An MIT Alumni Association Publication

When Graham Rockwell MBA ’14 left the military after five years of active duty as an infantry officer, he knew he needed to find a new challenge. He settled on pursuing an MBA at MIT Sloan.

Rockwell says he felt immediately welcomed into the MIT community, particularly by the MIT Sloan Veterans Association, in which he would take on a copresident position in his second year. The shift from military to civilian life proved to be a smooth transition for Rockwell, but for many others leaving active duty, this is not the case, he says.
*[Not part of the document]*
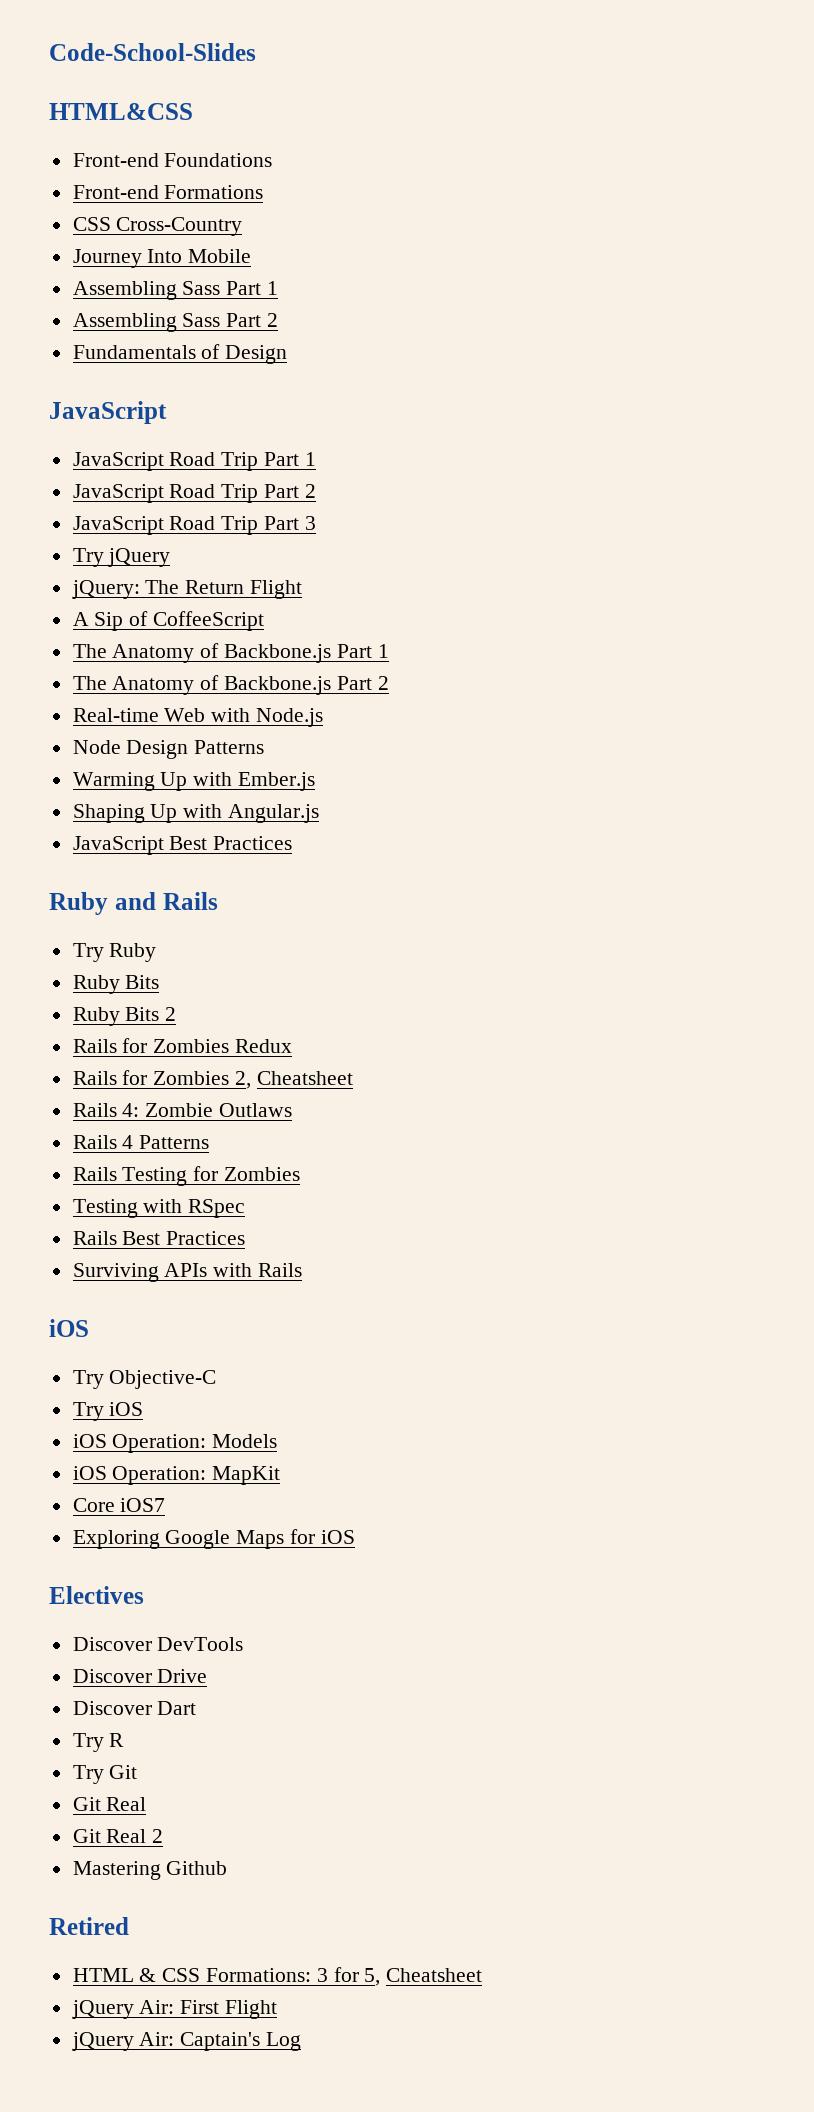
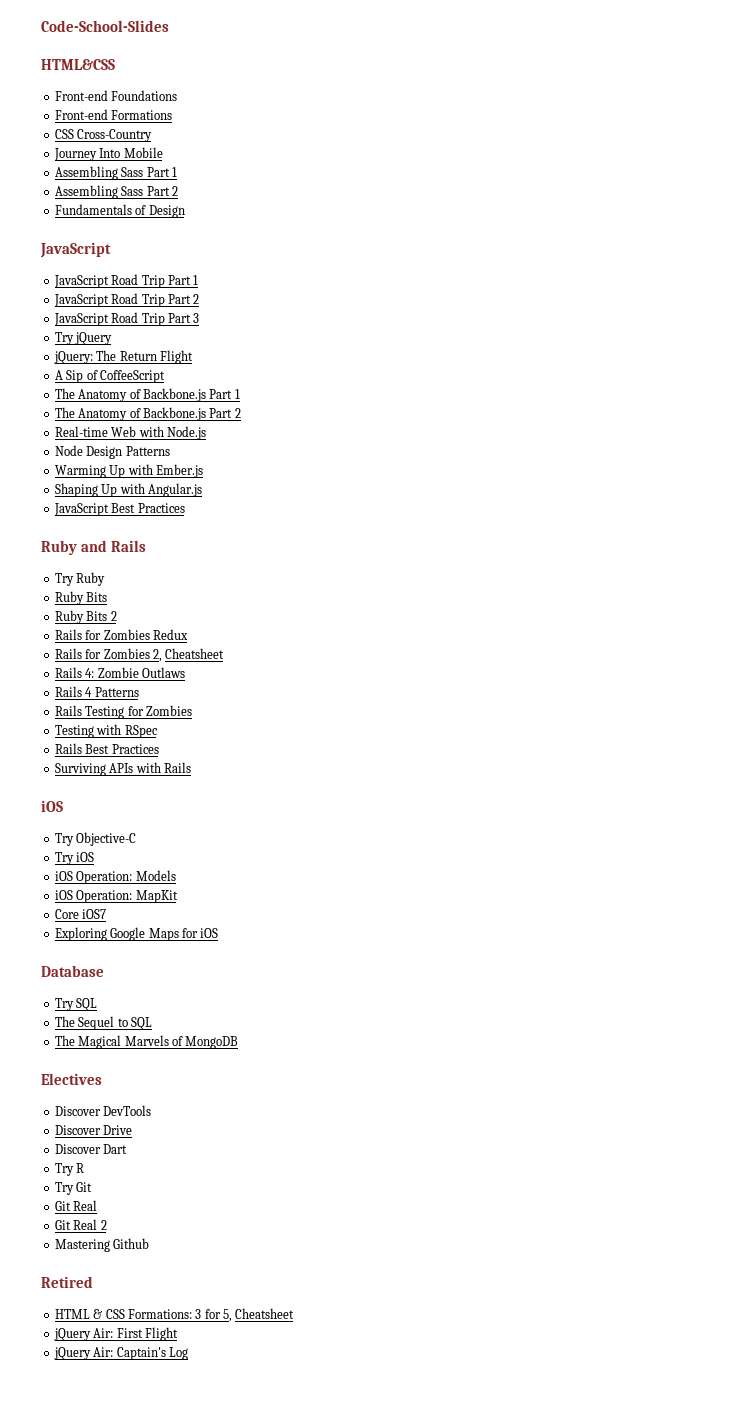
+ Database
+ Try SQL
+ The Sequel to SQL
+ The Magical Marvels of MongoDB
“There’s no greater camaraderie than what you find in the military,” he explains. “When you’re put into those circumstances, it creates an incredible bond. A lot of people in the military that move into the civilian sector find one of their biggest problems is not being able to find that same level of camaraderie.”

In 2014, Rockwell and three other veterans started 10th Mountain Healing to create a support network for veterans. Named after the founders’ deployment unit, the nonprofit grew from a shared love of skiing. Every year, the founders are joined by 15 to 16 veterans in Colorado in a group climb through the 10th Mountain Hut System—also named for their unit, which originated during WWII at Camp Hale, roughly 100 miles west of Denver. To reach the huts, the veterans, some with little prior experience, climb 2,500 to 3,000 feet through the back country from Camp Hale. “The journey of getting everybody equipped and getting them to the top of the mountain is the most powerful thing,” Rockwell says. Once there, the group spends three days talking about their time on duty, listening to and playing music, and skiing, snowboarding, or snowshoeing around to explore the local surroundings.

Any time in your life that you’re feeling stressed or need to just kind of reconnect with nature, the mountains are the place to do it for me.

For Rockwell, like his cofounders, this is a passion, but not a full-time endeavor—he works as product manager at Ruger Firearms. Partly for this reason, the founders are not focused on expansion, but Rockwell sees other reasons to keep the groups small. Although there are many other organizations out there addressing the reintegration of veterans, as well as PTSD and suicide prevention and awareness, he has observed that veterans nervous about engaging with a large organization are often among those who choose 10th Mountain. Also, at this small scale, the founders/guides are able to donate all of their time and expenses. As a result, 100 percent of donations go directly to the travel, lodging, and equipping of the veterans who take part in the hut trips. 

What really sets the group apart, is its unique mission of healing the wounds from combat—seen and unseen—through a connection with the mountains.  

“A lot of people have said this better than me—poets, authors—but any time in your life that you’re feeling stressed or need to just kind of reconnect with nature, the mountains are the place to do it for me,” says Rockwell, who lives in New Hampshire, not far from the White Mountains. “Being able to get to the top of the mountain and look out on everything—it really provides that kind of healing power to myself and to the other founders.” Having found this way to deal with the events of their time in the military, they are introducing the experience to other veterans, says Rockwell, “in the hope that it might be something that they could grab onto in their lives.”

Man hiking up Mt. Sunapee

Rockwell hikes Mt. Sunapee, a ski resort by his home. Photo: Allegra Boverman.